September 21, 2009

Notes on the Oracle Database 11g Release 2 white paper

The Oracle Database 11g Release 2 white paper I cited a couple of weeks ago has evidently been edited, given that a phrase I quoted last month is no longer to be found. Anyhow, here are some quotes from and comments on what evidently is the latest version.

The In-Memory Database Cache (IMDB Cache) option of Oracle Database 11g Release 2, allows data to be cached and processed in the memory of the applications themselves, off-loading the data processing to middle tier resources. Any network latency between the middle tier and the back-end database is removed from the transaction path, with the result that individual transactions can often be executed up to 10 times faster. This is particularly useful where very high rates of transaction processing is required, such as those found under market trading systems, Telco switching systems, and Real Time manufacturing environments. All data in the middle tier is fully protected through local recovery, and asynchronous posting to the back end Oracle Database. With Oracle Database 11g Release 2, the ability to transparently deploy IMDB Cache with existing Oracle applications becomes much easier – with common data types, SQL and PL/SQL support, and native support for the Oracle Call Interface (OCI).

At a guess, this sounds like it’s based on Oracle’s TimesTen acquisition.

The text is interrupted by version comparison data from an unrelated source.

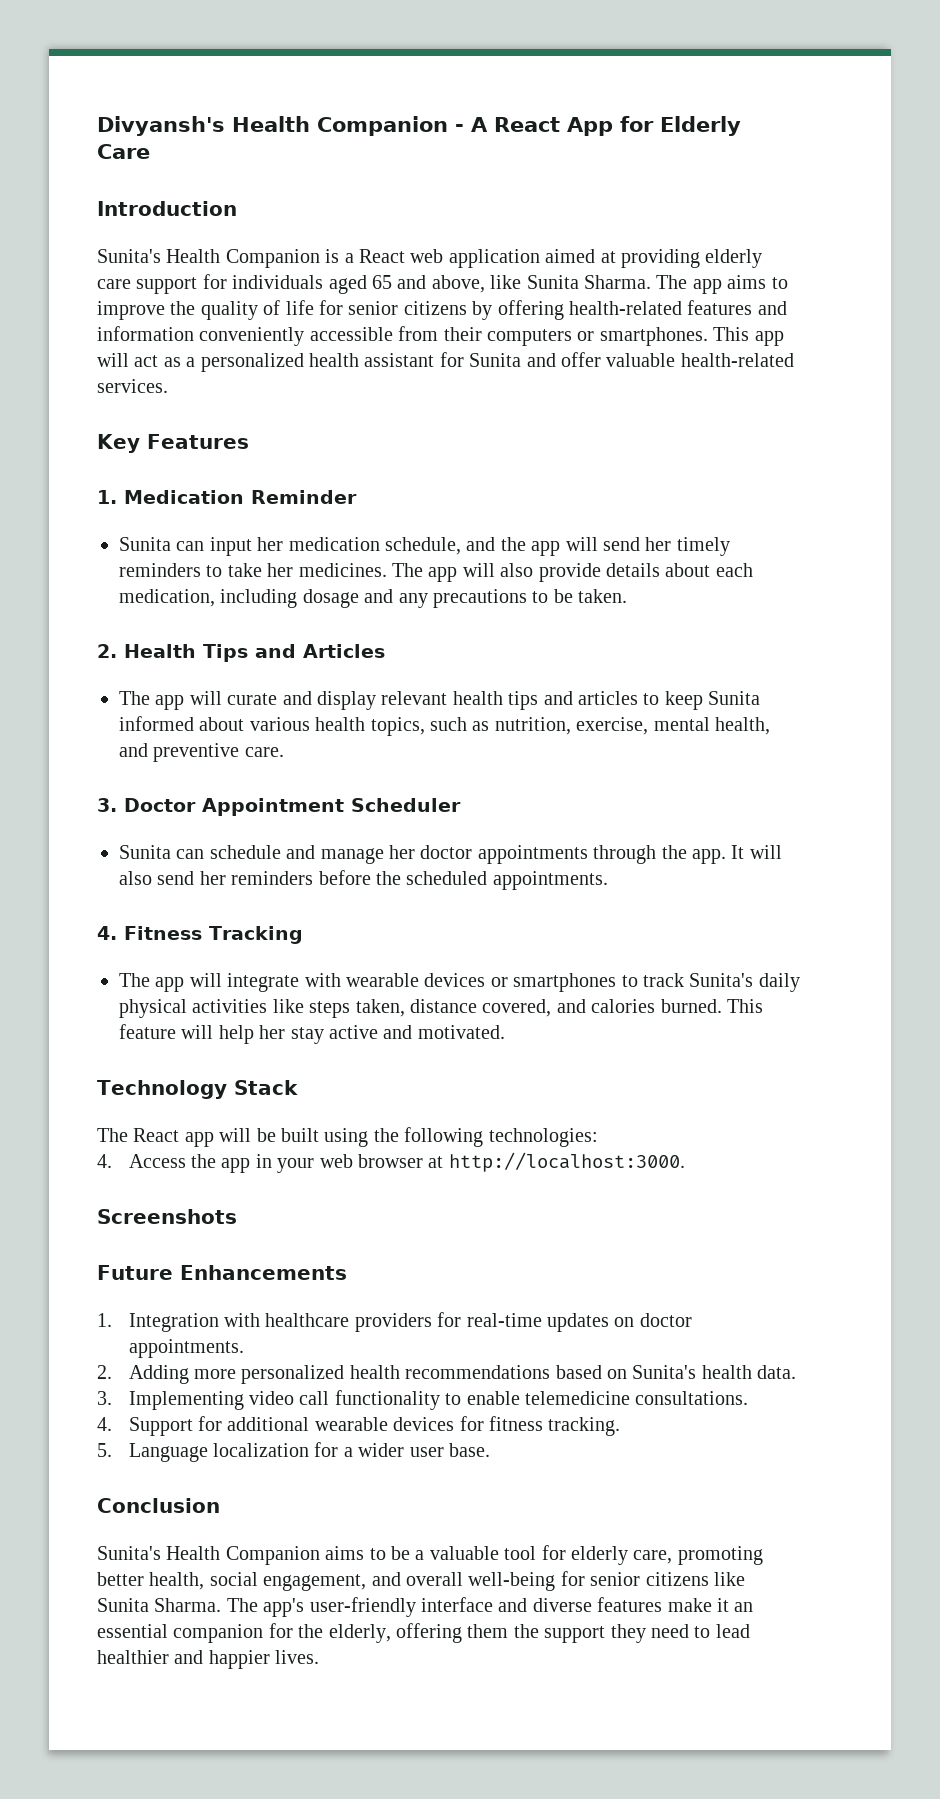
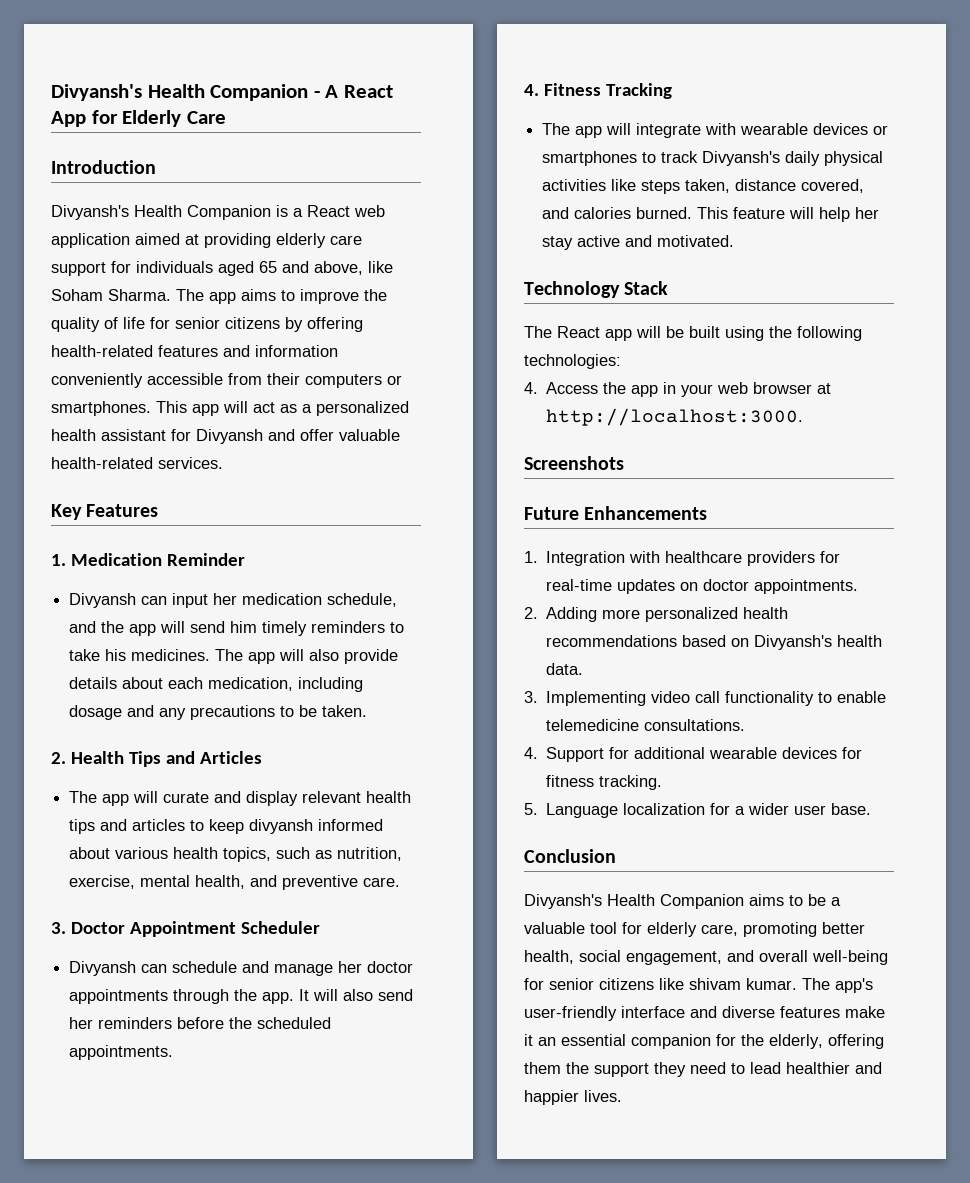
- Sunita's Health Companion is a React web application aimed at providing elderly care support for individuals aged 65 and above, like Sunita Sharma.
+ Divyansh's Health Companion is a React web application aimed at providing elderly care support for individuals aged 65 and above, like Soham Sharma.
- This app will act as a personalized health assistant for Sunita and offer valuable health-related services.
+ This app will act as a personalized health assistant for Divyansh and offer valuable health-related services.
- Sunita can input her medication schedule, and the app will send her timely reminders to take her medicines.
+ Divyansh can input her medication schedule, and the app will send him timely reminders to take his medicines.
- The app will curate and display relevant health tips and articles to keep Sunita informed about various health topics, such as nutrition, exercise, mental health, and preventive care.
+ The app will curate and display relevant health tips and articles to keep divyansh informed about various health topics, such as nutrition, exercise, mental health, and preventive care.
- Sunita can schedule and manage her doctor appointments through the app.
+ Divyansh can schedule and manage her doctor appointments through the app.
- The app will integrate with wearable devices or smartphones to track Sunita's daily physical activities like steps taken, distance covered, and calories burned.
+ The app will integrate with wearable devices or smartphones to track Divyansh's daily physical activities like steps taken, distance covered, and calories burned.
- 2. Adding more personalized health recommendations based on Sunita's health data.
+ 2. Adding more personalized health recommendations based on Divyansh's health data.
- Sunita's Health Companion aims to be a valuable tool for elderly care, promoting better health, social engagement, and overall well-being for senior citizens like Sunita Sharma.
+ Divyansh's Health Companion aims to be a valuable tool for elderly care, promoting better health, social engagement, and overall well-being for senior citizens like shivam kumar.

Oracle Database 11g Release 2 adds further optimizations, including capabilities to automatically determine the most optimal degree of parallelization for a query, based on available resources. With this comes automated parallel statement queuing, where the database determines that, based on current resource availability, it is more effective to queue a query for later execution once required resources have freed up.

Sounds like a kind of automatic workload management — i.e., the kind of optimization vendors of mature products get around to putting into their systems. It does not sound like query pipelining, however.

Oracle Database 11g Release 2 will automatically distribute a large compressed table (or a smaller non-compressed table), into the available memory across all the servers in the Grid, and will then localize parallel query processing to the data in memory on the individual nodes. This dramatically improves query performance, and is especially useful where large tables can be entirely compressed into the available memory using compression capabilities.

So Oracle caches compressed data. Not stated is which compression techniques are covered.

Each Exadata Storage Server stores up to 7 Terabyte [sic] of uncompressed user data, and also comes enabled with 384 GB of solid-state Flash cache. This Flash Cache automatically caches active data of the magnetic disks in the Oracle Exadata Storage Server, delivering a 10x performance gain for read and write operations under OLTP applications.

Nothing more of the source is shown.